# How do you evaluate  e^( ( pi)/2 i) - e^( ( 2 pi)/3 i) using trigonometric functions?

Jan 10, 2017

The value of this expression is $\frac{1}{2} + \left(1 - \frac{\sqrt{3}}{2}\right) i$

#### Explanation:

To evaluate this expression you have to write the complex numbers in algebraic form.

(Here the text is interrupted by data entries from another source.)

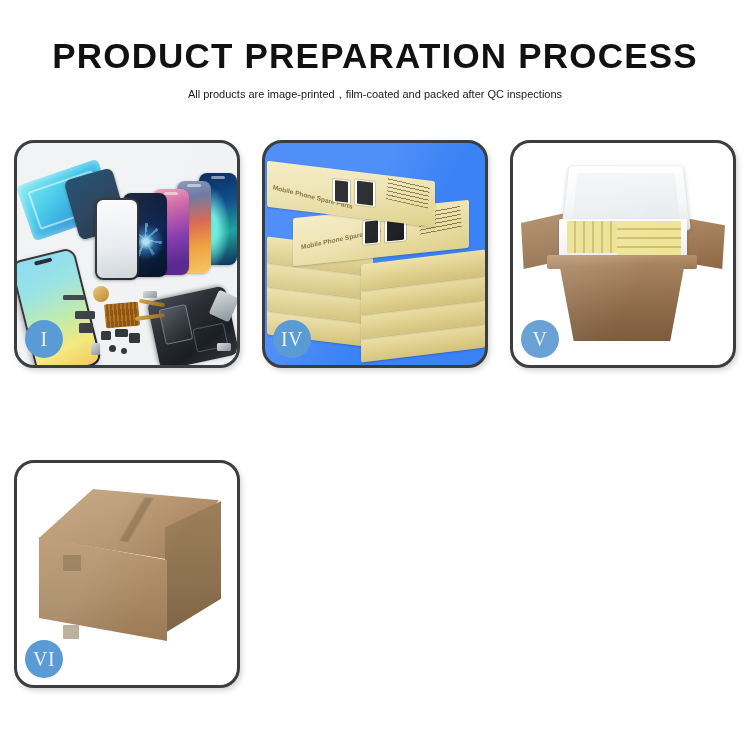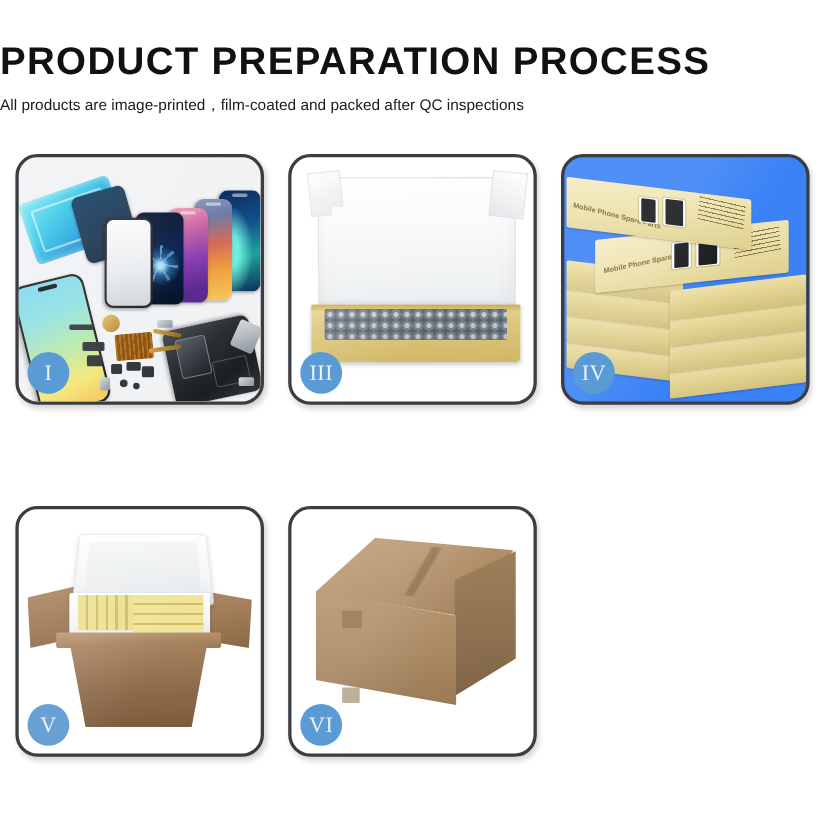"PRODUCT PREPARATION PROCESS" .header { text-align: left -> center }
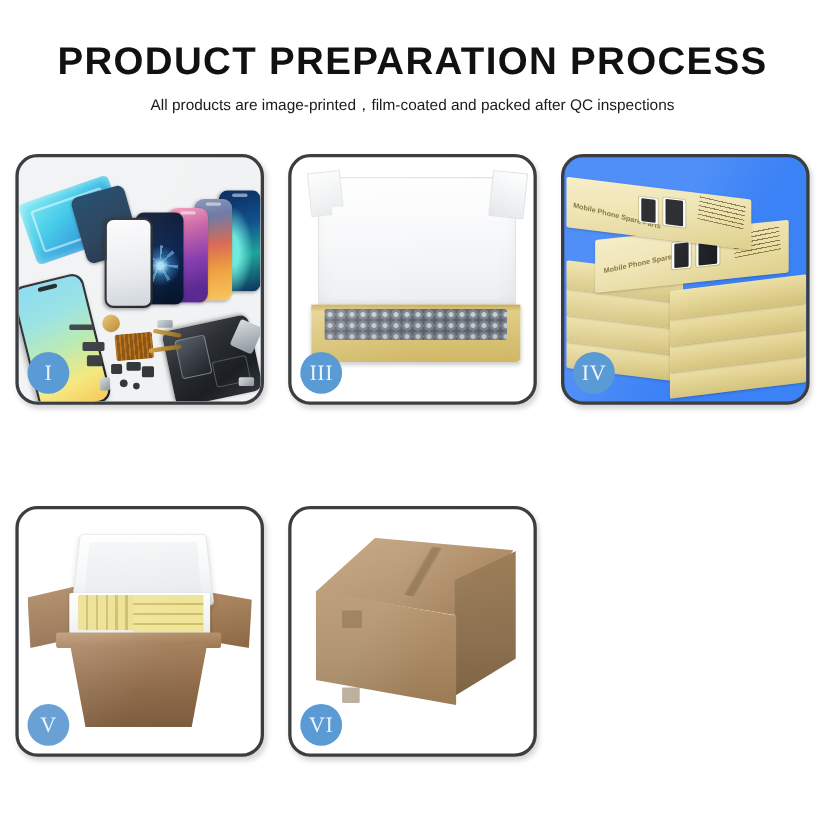"All products are" .page-subtitle { font-size: 14px -> 11px }
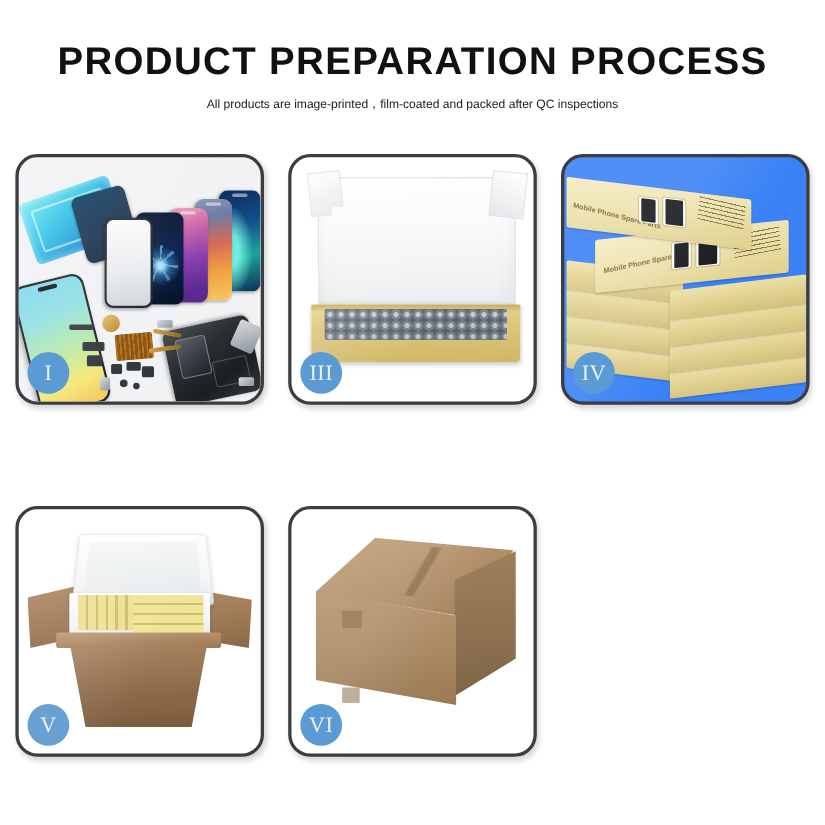"III" div.panel { html: <div> <div> <div> <div></div> </div> <div></div> <div></div> <div></div> </div> <div>III</div> </div> -> none }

To do this you use the identity:

## ${e}^{\varphi i} = \cos \varphi + i \sin \varphi$

In the given example we get:

${e}^{\frac{\pi}{2} i} - {e}^{\frac{2 \pi}{3} i} = \left(\cos \left(\frac{\pi}{2}\right) + i \sin \left(\frac{\pi}{2}\right)\right) - \left(\cos \left(\frac{2 \pi}{3}\right) + i \sin \left(\frac{2 \pi}{3}\right)\right) =$

$= i - \left(\cos \left(\pi - \frac{\pi}{3}\right) + i \sin \left(\pi - \frac{\pi}{3}\right)\right) =$

$= i - \left(- \cos \left(\frac{\pi}{3}\right) + i \sin \left(\frac{\pi}{3}\right)\right) =$

$= i + \cos \left(\frac{\pi}{3}\right) - i \sin \left(\frac{\pi}{3}\right) =$

$i + \frac{1}{2} - \frac{\sqrt{3}}{2} \cdot i = \frac{1}{2} + \left(1 - \frac{\sqrt{3}}{2}\right) i$